Top of Input data

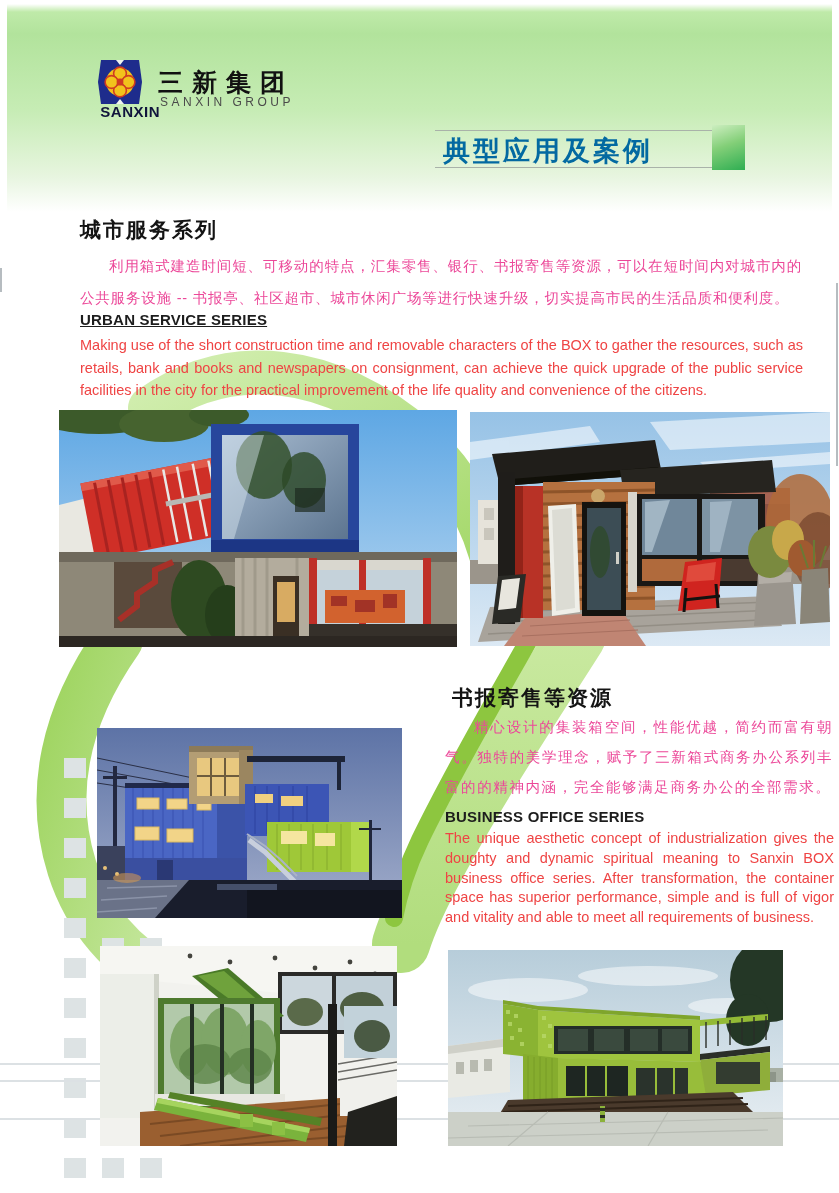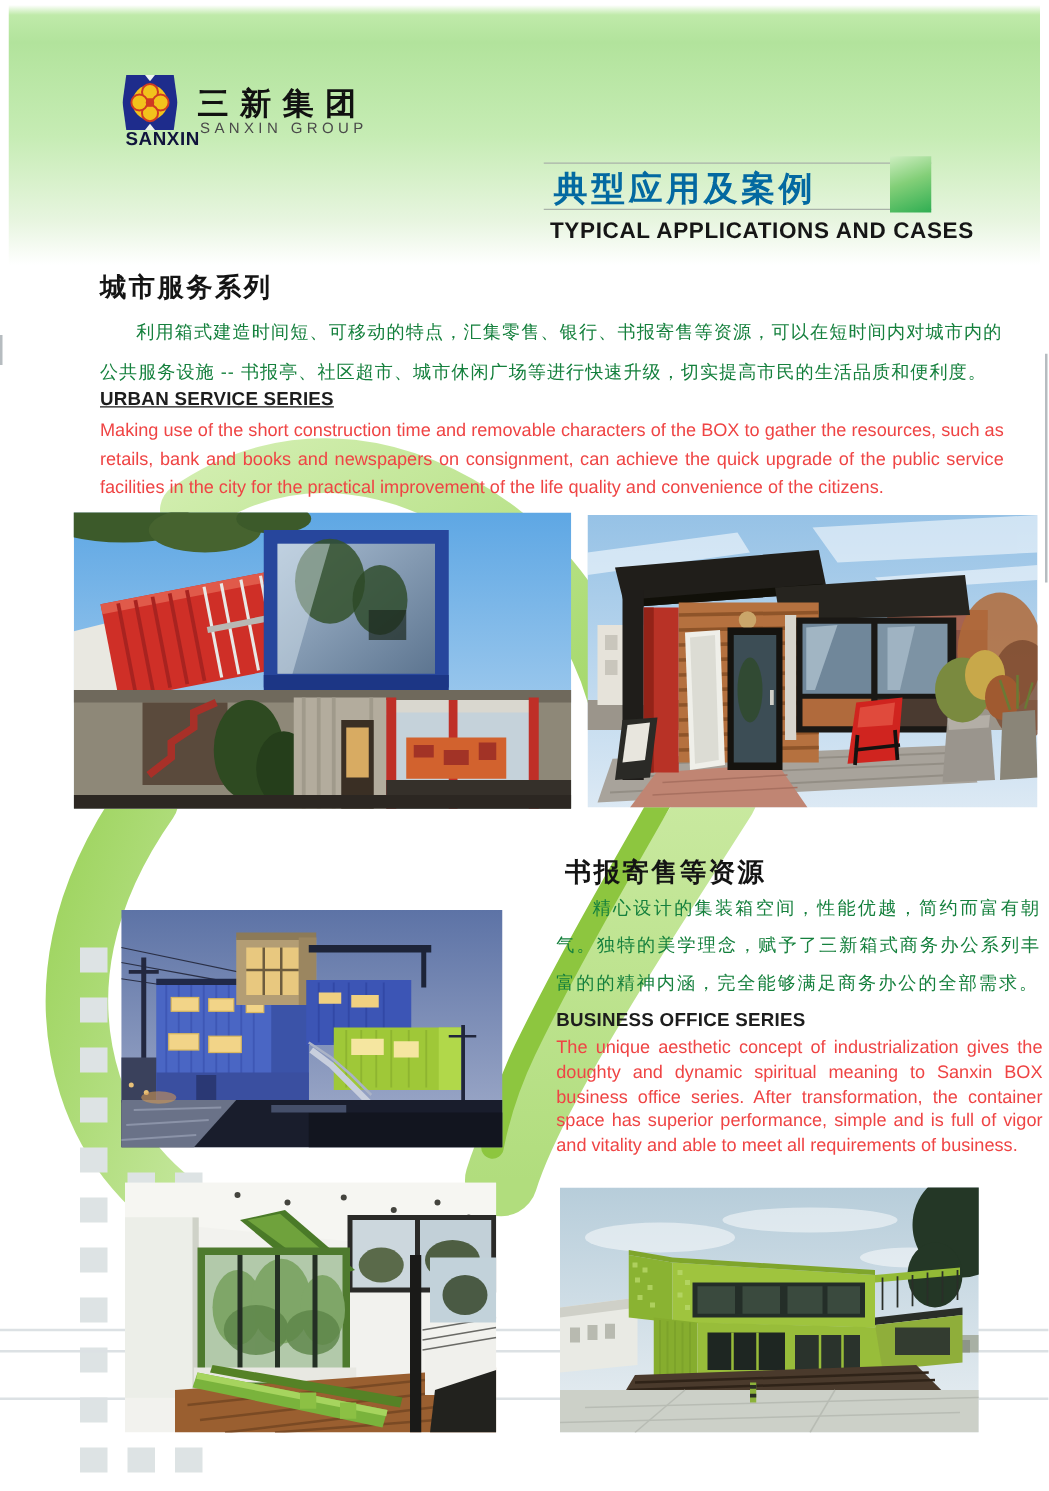--- a/index.html
+++ b/index.html
@@ -14,21 +14,21 @@
     font-size:15px;font-weight:bold;letter-spacing:0.5px;color:#10143c;}
   #brand-zh{left:158px;top:66px;z-index:3;font-size:25px;font-weight:bold;color:#111;letter-spacing:9px;white-space:nowrap;}
   #brand-en{left:160px;top:95px;z-index:3;font-size:12px;color:#4a4a4a;letter-spacing:3.5px;white-space:nowrap;}
   .title-line{height:1px;background:#a9b2a9;z-index:3;}
   #title-zh{left:443px;top:133px;z-index:3;font-size:27px;font-weight:600;color:#0369a1;letter-spacing:3px;white-space:nowrap;}
   #title-block{left:712px;top:125px;width:33px;height:45px;z-index:3;
     background:linear-gradient(160deg,#cdeec0 0%,#83cf78 45%,#2fae52 100%);}
   #title-en{left:440px;top:174px;z-index:3;font-size:18px;font-weight:bold;color:#161616;letter-spacing:0.5px;white-space:nowrap;}
   
   .h-zh{font-size:21px;font-weight:bold;color:#141414;letter-spacing:2px;white-space:nowrap;z-index:3;}
-  .p-zh{font-size:14.5px;color:#15803d;line-height:32px;text-align:justify;letter-spacing:0.8px;text-indent:2em;z-index:3;}
+  .p-zh{font-size:14.5px;color:#ec4899;line-height:32px;text-align:justify;letter-spacing:0.8px;text-indent:2em;z-index:3;}
   .h-en{font-size:15px;font-weight:bold;color:#1d1d1d;letter-spacing:0.2px;white-space:nowrap;z-index:3;}
   .p-en{font-size:14.5px;color:#ef4444;text-align:justify;z-index:3;}
   #urban-zh{left:80px;top:250px;width:722px;}
   #urban-h-en{left:80px;top:311px;text-decoration:underline;}
   #urban-en{left:80px;top:334px;width:723px;line-height:22.5px;}
   #biz-h-zh{left:452px;top:684px;}
   #biz-zh{left:445px;top:712px;width:388px;line-height:30px;letter-spacing:1.6px;}
   #biz-h-en{left:445px;top:808px;}
   #biz-en{left:445px;top:829px;width:389px;line-height:19.8px;}
   #urban-h-zh{left:80px;top:216px;}
@@ -105,21 +105,20 @@
     </svg>
     <div id="logo-text">SANXIN</div>
   </div>
   <div id="brand-zh" class="abs">三新集团</div>
   <div id="brand-en" class="abs">SANXIN GROUP</div>
 
   <div class="title-line abs" style="left:435px;top:130px;width:310px"></div>
   <div id="title-zh" class="abs">典型应用及案例</div>
   <div class="title-line abs" style="left:435px;top:167px;width:310px"></div>
   <div id="title-block" class="abs"></div>
-  <div id="title-en" class="abs">TYPICAL APPLICATIONS AND CASES</div>
 
   <div id="urban-h-zh" class="abs h-zh">城市服务系列</div>
   <div id="urban-zh" class="abs p-zh">利用箱式建造时间短、可移动的特点，汇集零售、银行、书报寄售等资源，可以在短时间内对城市内的公共服务设施 -- 书报亭、社区超市、城市休闲广场等进行快速升级，切实提高市民的生活品质和便利度。</div>
   <div id="urban-h-en" class="abs h-en">URBAN SERVICE SERIES</div>
   <div id="urban-en" class="abs p-en">Making use of the short construction time and removable characters of the BOX to gather the resources, such as retails, bank and books and newspapers on consignment, can achieve the quick upgrade of the public service facilities in the city for the practical improvement of the life quality and convenience of the citizens.</div>
 
   <div id="biz-h-zh" class="abs h-zh">书报寄售等资源</div>
   <div id="biz-zh" class="abs p-zh">精心设计的集装箱空间，性能优越，简约而富有朝气。独特的美学理念，赋予了三新箱式商务办公系列丰富的的精神内涵，完全能够满足商务办公的全部需求。</div>
   <div id="biz-h-en" class="abs h-en">BUSINESS OFFICE SERIES</div>
   <div id="biz-en" class="abs p-en">The unique aesthetic concept of industrialization gives the doughty and dynamic spiritual meaning to Sanxin BOX business office series. After transformation, the container space has superior performance, simple and is full of vigor and vitality and able to meet all requirements of business.</div>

Bottom of Input data

## What you need to do
Repeat each line of the material exactly, please, and skip every picture.

## Written response
--- a/index.html
+++ b/index.html
@@ -14,21 +14,21 @@
     font-size:15px;font-weight:bold;letter-spacing:0.5px;color:#10143c;}
   #brand-zh{left:158px;top:66px;z-index:3;font-size:25px;font-weight:bold;color:#111;letter-spacing:9px;white-space:nowrap;}
   #brand-en{left:160px;top:95px;z-index:3;font-size:12px;color:#4a4a4a;letter-spacing:3.5px;white-space:nowrap;}
   .title-line{height:1px;background:#a9b2a9;z-index:3;}
   #title-zh{left:443px;top:133px;z-index:3;font-size:27px;font-weight:600;color:#0369a1;letter-spacing:3px;white-space:nowrap;}
   #title-block{left:712px;top:125px;width:33px;height:45px;z-index:3;
     background:linear-gradient(160deg,#cdeec0 0%,#83cf78 45%,#2fae52 100%);}
   #title-en{left:440px;top:174px;z-index:3;font-size:18px;font-weight:bold;color:#161616;letter-spacing:0.5px;white-space:nowrap;}
   
   .h-zh{font-size:21px;font-weight:bold;color:#141414;letter-spacing:2px;white-space:nowrap;z-index:3;}
-  .p-zh{font-size:14.5px;color:#15803d;line-height:32px;text-align:justify;letter-spacing:0.8px;text-indent:2em;z-index:3;}
+  .p-zh{font-size:14.5px;color:#ec4899;line-height:32px;text-align:justify;letter-spacing:0.8px;text-indent:2em;z-index:3;}
   .h-en{font-size:15px;font-weight:bold;color:#1d1d1d;letter-spacing:0.2px;white-space:nowrap;z-index:3;}
   .p-en{font-size:14.5px;color:#ef4444;text-align:justify;z-index:3;}
   #urban-zh{left:80px;top:250px;width:722px;}
   #urban-h-en{left:80px;top:311px;text-decoration:underline;}
   #urban-en{left:80px;top:334px;width:723px;line-height:22.5px;}
   #biz-h-zh{left:452px;top:684px;}
   #biz-zh{left:445px;top:712px;width:388px;line-height:30px;letter-spacing:1.6px;}
   #biz-h-en{left:445px;top:808px;}
   #biz-en{left:445px;top:829px;width:389px;line-height:19.8px;}
   #urban-h-zh{left:80px;top:216px;}
@@ -105,21 +105,20 @@
     </svg>
     <div id="logo-text">SANXIN</div>
   </div>
   <div id="brand-zh" class="abs">三新集团</div>
   <div id="brand-en" class="abs">SANXIN GROUP</div>
 
   <div class="title-line abs" style="left:435px;top:130px;width:310px"></div>
   <div id="title-zh" class="abs">典型应用及案例</div>
   <div class="title-line abs" style="left:435px;top:167px;width:310px"></div>
   <div id="title-block" class="abs"></div>
-  <div id="title-en" class="abs">TYPICAL APPLICATIONS AND CASES</div>
 
   <div id="urban-h-zh" class="abs h-zh">城市服务系列</div>
   <div id="urban-zh" class="abs p-zh">利用箱式建造时间短、可移动的特点，汇集零售、银行、书报寄售等资源，可以在短时间内对城市内的公共服务设施 -- 书报亭、社区超市、城市休闲广场等进行快速升级，切实提高市民的生活品质和便利度。</div>
   <div id="urban-h-en" class="abs h-en">URBAN SERVICE SERIES</div>
   <div id="urban-en" class="abs p-en">Making use of the short construction time and removable characters of the BOX to gather the resources, such as retails, bank and books and newspapers on consignment, can achieve the quick upgrade of the public service facilities in the city for the practical improvement of the life quality and convenience of the citizens.</div>
 
   <div id="biz-h-zh" class="abs h-zh">书报寄售等资源</div>
   <div id="biz-zh" class="abs p-zh">精心设计的集装箱空间，性能优越，简约而富有朝气。独特的美学理念，赋予了三新箱式商务办公系列丰富的的精神内涵，完全能够满足商务办公的全部需求。</div>
   <div id="biz-h-en" class="abs h-en">BUSINESS OFFICE SERIES</div>
   <div id="biz-en" class="abs p-en">The unique aesthetic concept of industrialization gives the doughty and dynamic spiritual meaning to Sanxin BOX business office series. After transformation, the container space has superior performance, simple and is full of vigor and vitality and able to meet all requirements of business.</div>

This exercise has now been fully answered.